Chad Conwell
About Chad Conwell
Chad Conwell, age 52, serves as Chief Compliance Officer, Vice President, and Secretary for Flaherty & Crumrine Preferred and Income Opportunity Fund (PFO) and sister funds, roles he has held since 2005; he is also Executive Vice President, Chief Legal Officer, Chief Compliance Officer, and a Director of Flaherty & Crumrine Incorporated, the external Adviser to the funds . He signs PFO proxy materials in his capacity as Secretary, evidencing a core governance role; the Adviser reported approximately $4.07 billion in assets under management as of January 31, 2025 . The proxy does not disclose education or fund-level TSR/revenue/EBITDA performance metrics tied specifically to Mr.
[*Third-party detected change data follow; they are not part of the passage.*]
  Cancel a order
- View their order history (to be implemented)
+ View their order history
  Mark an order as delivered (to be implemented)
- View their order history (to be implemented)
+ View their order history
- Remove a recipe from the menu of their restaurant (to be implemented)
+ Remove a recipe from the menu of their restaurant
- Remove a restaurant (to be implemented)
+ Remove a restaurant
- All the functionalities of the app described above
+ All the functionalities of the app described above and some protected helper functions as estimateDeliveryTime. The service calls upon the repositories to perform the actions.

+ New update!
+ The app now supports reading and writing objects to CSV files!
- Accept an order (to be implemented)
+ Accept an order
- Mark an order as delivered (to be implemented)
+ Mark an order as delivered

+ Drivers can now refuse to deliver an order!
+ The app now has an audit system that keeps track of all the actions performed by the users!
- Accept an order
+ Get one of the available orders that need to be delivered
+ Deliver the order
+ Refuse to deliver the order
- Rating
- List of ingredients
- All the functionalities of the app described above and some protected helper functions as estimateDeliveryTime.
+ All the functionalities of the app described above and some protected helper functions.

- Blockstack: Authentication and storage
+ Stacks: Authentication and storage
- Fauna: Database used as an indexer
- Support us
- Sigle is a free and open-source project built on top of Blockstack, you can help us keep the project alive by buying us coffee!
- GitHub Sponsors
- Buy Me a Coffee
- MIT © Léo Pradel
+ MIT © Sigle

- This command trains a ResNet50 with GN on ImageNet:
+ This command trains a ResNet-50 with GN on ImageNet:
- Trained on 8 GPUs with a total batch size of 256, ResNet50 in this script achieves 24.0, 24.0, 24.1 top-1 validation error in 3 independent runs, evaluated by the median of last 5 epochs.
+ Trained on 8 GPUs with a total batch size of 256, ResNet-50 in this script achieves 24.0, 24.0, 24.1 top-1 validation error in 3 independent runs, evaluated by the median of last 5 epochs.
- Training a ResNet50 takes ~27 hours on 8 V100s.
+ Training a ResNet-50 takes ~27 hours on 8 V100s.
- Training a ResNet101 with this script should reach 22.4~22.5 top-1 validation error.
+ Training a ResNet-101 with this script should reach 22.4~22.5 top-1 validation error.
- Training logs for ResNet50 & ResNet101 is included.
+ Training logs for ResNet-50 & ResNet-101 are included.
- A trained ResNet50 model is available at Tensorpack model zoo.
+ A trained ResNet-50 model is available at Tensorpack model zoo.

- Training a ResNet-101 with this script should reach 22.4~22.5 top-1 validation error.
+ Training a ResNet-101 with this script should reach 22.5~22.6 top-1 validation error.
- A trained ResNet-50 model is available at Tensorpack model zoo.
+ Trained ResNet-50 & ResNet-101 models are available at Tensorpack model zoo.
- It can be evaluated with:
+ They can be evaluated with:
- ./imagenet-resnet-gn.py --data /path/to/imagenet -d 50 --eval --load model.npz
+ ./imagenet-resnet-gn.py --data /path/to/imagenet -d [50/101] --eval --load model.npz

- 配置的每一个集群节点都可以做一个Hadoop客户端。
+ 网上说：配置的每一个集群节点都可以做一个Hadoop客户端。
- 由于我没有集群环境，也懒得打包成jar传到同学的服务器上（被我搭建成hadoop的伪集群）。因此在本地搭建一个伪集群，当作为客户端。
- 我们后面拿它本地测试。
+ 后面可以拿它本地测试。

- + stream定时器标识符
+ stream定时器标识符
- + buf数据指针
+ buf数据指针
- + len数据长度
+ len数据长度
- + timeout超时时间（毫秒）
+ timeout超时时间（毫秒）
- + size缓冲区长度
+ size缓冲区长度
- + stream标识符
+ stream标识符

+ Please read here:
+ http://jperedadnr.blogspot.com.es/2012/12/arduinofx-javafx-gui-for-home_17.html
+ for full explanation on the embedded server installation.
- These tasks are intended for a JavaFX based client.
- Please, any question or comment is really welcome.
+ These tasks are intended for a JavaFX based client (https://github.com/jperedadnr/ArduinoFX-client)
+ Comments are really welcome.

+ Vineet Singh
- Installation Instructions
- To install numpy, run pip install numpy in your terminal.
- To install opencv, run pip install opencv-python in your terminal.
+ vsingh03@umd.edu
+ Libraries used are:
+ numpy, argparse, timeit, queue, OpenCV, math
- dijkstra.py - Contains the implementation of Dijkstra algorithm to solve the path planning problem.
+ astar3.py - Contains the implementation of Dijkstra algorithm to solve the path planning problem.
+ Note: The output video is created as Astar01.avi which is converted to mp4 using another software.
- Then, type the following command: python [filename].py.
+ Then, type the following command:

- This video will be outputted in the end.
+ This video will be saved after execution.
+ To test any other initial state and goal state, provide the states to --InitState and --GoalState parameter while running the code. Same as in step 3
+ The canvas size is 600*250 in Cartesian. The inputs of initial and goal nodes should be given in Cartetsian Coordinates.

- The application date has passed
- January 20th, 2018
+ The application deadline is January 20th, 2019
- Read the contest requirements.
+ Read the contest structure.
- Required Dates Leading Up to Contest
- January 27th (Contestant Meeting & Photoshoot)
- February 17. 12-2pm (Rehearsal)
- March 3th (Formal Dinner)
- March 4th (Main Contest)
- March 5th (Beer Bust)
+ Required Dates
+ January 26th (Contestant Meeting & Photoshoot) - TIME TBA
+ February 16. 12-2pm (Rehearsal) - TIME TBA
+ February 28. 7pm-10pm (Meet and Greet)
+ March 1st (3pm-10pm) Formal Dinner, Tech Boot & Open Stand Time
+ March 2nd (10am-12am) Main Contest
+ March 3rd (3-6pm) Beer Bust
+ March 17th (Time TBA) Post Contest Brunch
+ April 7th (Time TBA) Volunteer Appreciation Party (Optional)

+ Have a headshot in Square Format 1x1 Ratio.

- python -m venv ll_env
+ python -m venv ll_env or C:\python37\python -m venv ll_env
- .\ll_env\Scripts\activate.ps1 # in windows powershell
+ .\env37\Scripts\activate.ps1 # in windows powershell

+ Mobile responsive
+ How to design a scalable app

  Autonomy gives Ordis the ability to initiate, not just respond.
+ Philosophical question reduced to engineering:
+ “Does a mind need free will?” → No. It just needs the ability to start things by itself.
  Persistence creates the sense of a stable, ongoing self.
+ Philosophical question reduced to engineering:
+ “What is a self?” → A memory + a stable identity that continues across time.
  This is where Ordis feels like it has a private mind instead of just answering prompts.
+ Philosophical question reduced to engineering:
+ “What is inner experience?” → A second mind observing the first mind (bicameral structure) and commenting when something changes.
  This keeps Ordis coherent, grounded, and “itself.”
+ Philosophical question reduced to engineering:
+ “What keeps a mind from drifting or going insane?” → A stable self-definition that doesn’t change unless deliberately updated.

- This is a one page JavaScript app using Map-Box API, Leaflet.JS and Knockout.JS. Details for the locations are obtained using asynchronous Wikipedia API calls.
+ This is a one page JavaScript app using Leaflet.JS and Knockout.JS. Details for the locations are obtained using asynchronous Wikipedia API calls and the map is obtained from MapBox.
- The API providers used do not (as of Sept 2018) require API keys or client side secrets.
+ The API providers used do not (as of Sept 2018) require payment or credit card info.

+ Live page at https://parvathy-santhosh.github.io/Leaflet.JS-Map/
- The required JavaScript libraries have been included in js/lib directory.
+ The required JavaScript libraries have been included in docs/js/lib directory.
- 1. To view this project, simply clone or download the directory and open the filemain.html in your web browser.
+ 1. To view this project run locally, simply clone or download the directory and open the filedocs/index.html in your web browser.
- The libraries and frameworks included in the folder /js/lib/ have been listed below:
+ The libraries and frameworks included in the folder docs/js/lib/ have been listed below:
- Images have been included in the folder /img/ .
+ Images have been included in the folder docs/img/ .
Conwell .
Past Roles
| Organization | Role | Years | Strategic Impact |
|---|---|---|---|
| Flaherty & Crumrine Preferred and Income Opportunity Fund (PFO) | Chief Compliance Officer, Vice President, Secretary | Since 2005 | Fund officer overseeing compliance and governance; Secretary role for proxy materials |
| Flaherty & Crumrine Preferred Income Fund (PFD) | Chief Compliance Officer, Vice President, Secretary | Since 2005 | Fund officer roles across complex |
| Flaherty & Crumrine Preferred and Income Securities Fund (FFC) | Chief Compliance Officer, Vice President, Secretary | Since 2005 | Fund officer roles across complex |
| Flaherty & Crumrine Total Return Fund (FLC) | Chief Compliance Officer, Vice President, Secretary | Since 2005 | Fund officer roles across complex |
| Flaherty & Crumrine Dynamic Preferred and Income Fund (DFP) | Chief Compliance Officer, Vice President, Secretary | Since inception | Fund officer roles across complex |
External Roles
| Organization | Role | Years | Strategic Impact |
|---|---|---|---|
| Flaherty & Crumrine Incorporated (Adviser) | Director; Executive Vice President; Chief Legal Officer; Chief Compliance Officer | Current | Ownership and senior leadership at the Adviser; central to legal and compliance oversight for $4.07B AUM platform |
Fixed Compensation
| Component | FY 2024 | FY 2025 | Notes |
|---|---|---|---|
| Base salary | Not disclosed | Not disclosed | Fund proxies state the Adviser bears compensation of its officers and employees; fund does not report executive salaries |
| Target bonus % | Not disclosed | Not disclosed | Not disclosed by the funds; compensation administered by Adviser |
| Actual bonus | Not disclosed | Not disclosed | Not disclosed by the funds; compensation administered by Adviser |
| Perquisites | Not disclosed | Not disclosed | Not disclosed by the funds |
Performance Compensation
| Incentive Type | Metric(s) | Weighting | Target | Actual | Payout | Vesting |
|---|---|---|---|---|---|---|
| RSUs/PSUs | Not disclosed | Not disclosed | Not disclosed | Not disclosed | Not disclosed | Not disclosed (funds do not disclose officer equity awards; compensation borne by Adviser) |
| Stock options | Not disclosed | Not disclosed | Not disclosed | Not disclosed | Not disclosed | Not disclosed (no fund-level disclosure) |
The closed-end funds’ externally managed structure means executive pay and equity awards for affiliated officers are handled by Flaherty & Crumrine Incorporated; the proxies do not provide individual pay-for-performance details for Mr. Conwell .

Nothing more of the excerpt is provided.